This paper aims to purpose an improved sensorless position-based force controller in gravitational direction for applications including polishing, milling and deburring.
The first issue is the external force/torque estimation at end-effector. By using motor’s current information and Moore-Penrose generalized inverse matrix, it can be derived from the external torques of every joints for nonsingular cases. The second issue is the force control strategy which is based on position-based impedance control model. Two novel improvements were made to achieve a better performance. One is combination of impedance control and explicit force control. The other one is the real-time prediction of the surface’s shape allowing the controller adaptive to arbitrary surfaces.
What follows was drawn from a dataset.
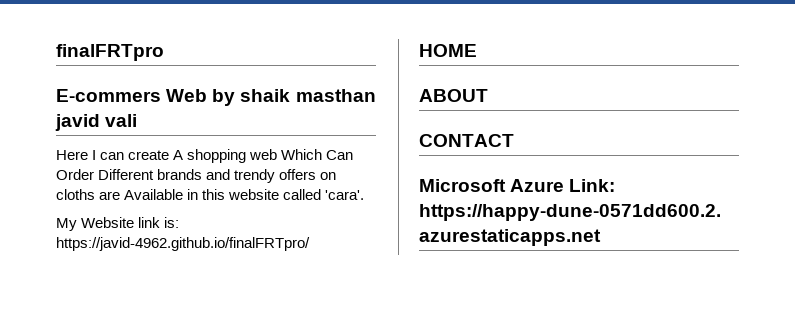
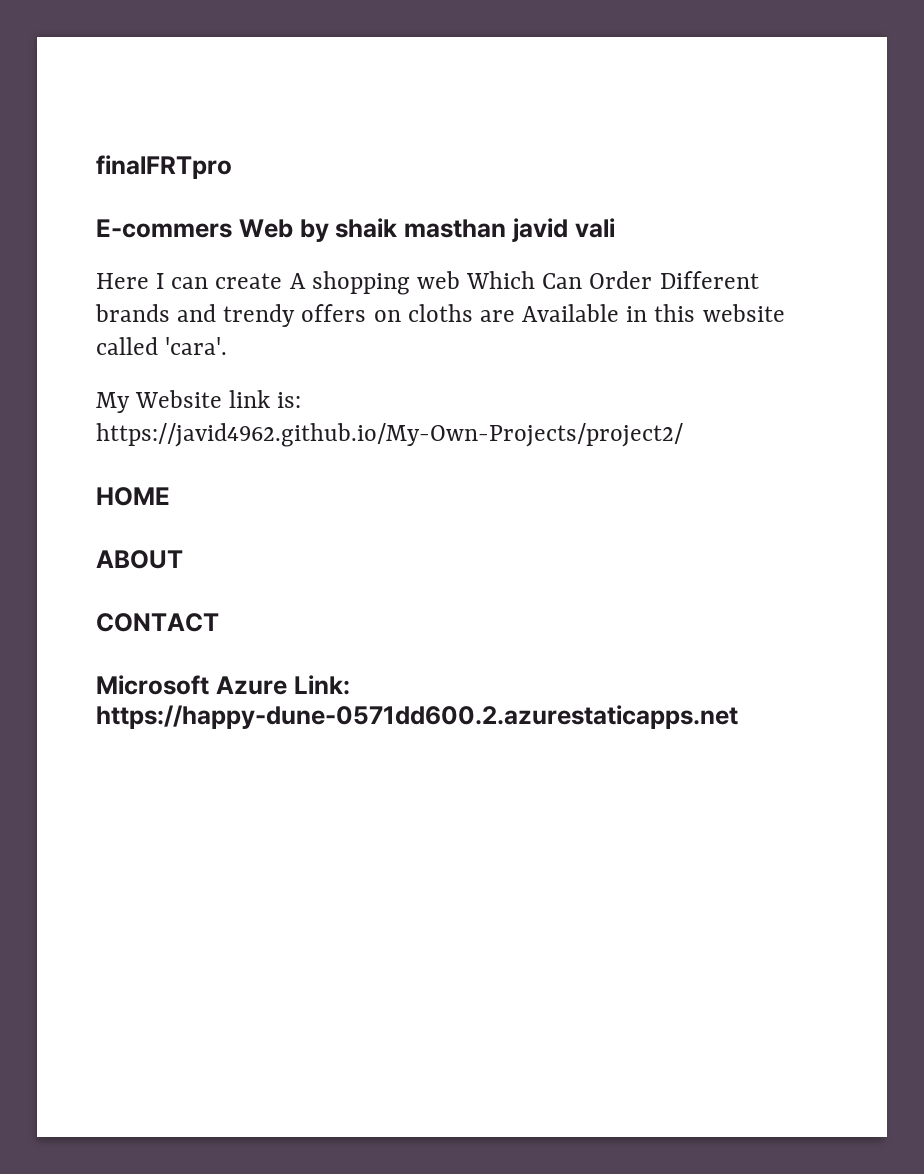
[56,237,310,251] https://javid-4962.github.io/finalFRTpro/ -> [96,423,683,447] https://javid4962.github.io/My-Own-Projects/project2/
The result of validation experiments indicates that the estimation of external force and prediction of surface’s shape are credible, and the position-based constant contact force controller in gravitational direction is functional. The accuracy of force tracking is adequate for targeted applications such as polishing, deburring and milling.
The value of this paper lies in three aspects which are sensorless external force estimation, the combination of impedance control and explicit force control and the independence of surface shape information achieved by real-time surface prediction.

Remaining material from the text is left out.